__Problem to work on__:
A single count is required: the lines of the data below in which the word "access" occurs.
━━ Study material ━━
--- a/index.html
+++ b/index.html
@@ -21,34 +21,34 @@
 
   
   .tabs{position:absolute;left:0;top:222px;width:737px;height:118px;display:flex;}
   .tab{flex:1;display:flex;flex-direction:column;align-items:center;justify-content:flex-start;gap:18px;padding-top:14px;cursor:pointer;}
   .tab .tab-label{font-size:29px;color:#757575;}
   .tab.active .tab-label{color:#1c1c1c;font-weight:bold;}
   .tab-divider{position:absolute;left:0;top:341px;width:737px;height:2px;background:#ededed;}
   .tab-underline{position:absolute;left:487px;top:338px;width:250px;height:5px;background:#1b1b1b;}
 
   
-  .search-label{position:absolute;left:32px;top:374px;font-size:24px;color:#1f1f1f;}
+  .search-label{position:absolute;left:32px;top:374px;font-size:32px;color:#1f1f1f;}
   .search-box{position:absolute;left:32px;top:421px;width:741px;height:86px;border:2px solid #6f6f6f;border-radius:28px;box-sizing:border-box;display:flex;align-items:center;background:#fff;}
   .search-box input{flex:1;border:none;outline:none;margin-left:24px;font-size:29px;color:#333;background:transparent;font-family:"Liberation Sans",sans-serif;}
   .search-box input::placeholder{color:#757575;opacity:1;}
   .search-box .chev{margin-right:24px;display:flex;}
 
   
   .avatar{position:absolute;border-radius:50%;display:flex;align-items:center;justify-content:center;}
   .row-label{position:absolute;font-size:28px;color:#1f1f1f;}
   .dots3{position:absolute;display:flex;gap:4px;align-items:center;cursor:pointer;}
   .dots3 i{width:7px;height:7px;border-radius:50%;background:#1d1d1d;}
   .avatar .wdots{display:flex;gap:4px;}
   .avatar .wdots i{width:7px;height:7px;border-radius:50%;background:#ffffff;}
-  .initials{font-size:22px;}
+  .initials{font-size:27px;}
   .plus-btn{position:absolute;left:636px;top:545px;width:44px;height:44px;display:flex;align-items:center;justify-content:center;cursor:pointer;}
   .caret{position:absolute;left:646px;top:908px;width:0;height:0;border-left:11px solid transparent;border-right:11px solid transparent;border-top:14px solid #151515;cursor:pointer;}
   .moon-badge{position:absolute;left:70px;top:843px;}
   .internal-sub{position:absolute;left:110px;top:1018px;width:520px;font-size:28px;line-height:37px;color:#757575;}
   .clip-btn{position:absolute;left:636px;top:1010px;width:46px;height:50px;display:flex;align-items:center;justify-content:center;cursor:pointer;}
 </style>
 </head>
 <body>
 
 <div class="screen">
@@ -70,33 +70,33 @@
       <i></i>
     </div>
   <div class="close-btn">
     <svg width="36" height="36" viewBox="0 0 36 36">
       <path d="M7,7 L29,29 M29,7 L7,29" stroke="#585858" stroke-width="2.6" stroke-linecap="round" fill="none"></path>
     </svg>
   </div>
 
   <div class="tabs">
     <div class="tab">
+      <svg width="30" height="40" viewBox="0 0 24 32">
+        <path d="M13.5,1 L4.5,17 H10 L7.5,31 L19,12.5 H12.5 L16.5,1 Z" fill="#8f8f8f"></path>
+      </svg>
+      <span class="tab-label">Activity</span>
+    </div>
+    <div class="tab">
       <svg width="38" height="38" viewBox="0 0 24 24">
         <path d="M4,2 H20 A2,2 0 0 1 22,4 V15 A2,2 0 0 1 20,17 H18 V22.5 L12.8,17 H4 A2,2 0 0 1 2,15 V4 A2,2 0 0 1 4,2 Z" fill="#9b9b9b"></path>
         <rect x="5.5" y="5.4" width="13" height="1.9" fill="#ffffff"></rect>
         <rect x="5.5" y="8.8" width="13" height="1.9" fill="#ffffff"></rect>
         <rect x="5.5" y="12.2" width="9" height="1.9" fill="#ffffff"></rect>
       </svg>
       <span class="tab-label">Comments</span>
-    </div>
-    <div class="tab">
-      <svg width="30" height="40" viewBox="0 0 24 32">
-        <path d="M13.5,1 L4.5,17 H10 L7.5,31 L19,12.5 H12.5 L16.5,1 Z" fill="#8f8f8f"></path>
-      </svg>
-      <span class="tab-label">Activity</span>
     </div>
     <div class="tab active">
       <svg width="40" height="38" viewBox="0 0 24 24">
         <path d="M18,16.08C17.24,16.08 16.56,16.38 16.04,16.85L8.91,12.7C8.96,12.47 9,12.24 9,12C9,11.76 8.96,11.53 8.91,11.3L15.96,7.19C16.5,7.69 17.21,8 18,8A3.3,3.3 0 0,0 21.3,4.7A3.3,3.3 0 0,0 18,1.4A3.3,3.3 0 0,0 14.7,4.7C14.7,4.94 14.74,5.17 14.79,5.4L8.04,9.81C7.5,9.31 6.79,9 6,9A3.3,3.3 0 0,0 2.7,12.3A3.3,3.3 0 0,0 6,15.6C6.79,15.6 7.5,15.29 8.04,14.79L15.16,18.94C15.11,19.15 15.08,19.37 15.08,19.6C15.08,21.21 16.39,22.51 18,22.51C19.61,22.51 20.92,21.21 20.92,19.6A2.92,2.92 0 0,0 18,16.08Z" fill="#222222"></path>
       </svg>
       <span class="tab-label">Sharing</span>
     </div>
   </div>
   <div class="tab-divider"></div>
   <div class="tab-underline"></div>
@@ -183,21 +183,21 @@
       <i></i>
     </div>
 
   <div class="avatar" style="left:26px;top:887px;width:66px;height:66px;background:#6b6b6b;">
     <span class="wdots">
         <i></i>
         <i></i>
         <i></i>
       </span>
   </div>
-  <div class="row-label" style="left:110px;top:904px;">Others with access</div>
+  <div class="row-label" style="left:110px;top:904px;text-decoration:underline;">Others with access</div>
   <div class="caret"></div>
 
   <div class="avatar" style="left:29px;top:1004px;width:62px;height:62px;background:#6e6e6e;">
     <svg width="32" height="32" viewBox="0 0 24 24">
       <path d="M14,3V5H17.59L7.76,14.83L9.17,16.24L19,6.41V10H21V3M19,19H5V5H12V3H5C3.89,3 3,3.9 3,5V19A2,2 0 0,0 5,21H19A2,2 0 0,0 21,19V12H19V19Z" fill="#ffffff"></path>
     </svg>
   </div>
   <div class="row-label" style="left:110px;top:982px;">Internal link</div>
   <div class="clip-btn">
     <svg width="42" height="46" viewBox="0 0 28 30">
━━━
__Final answer__:
2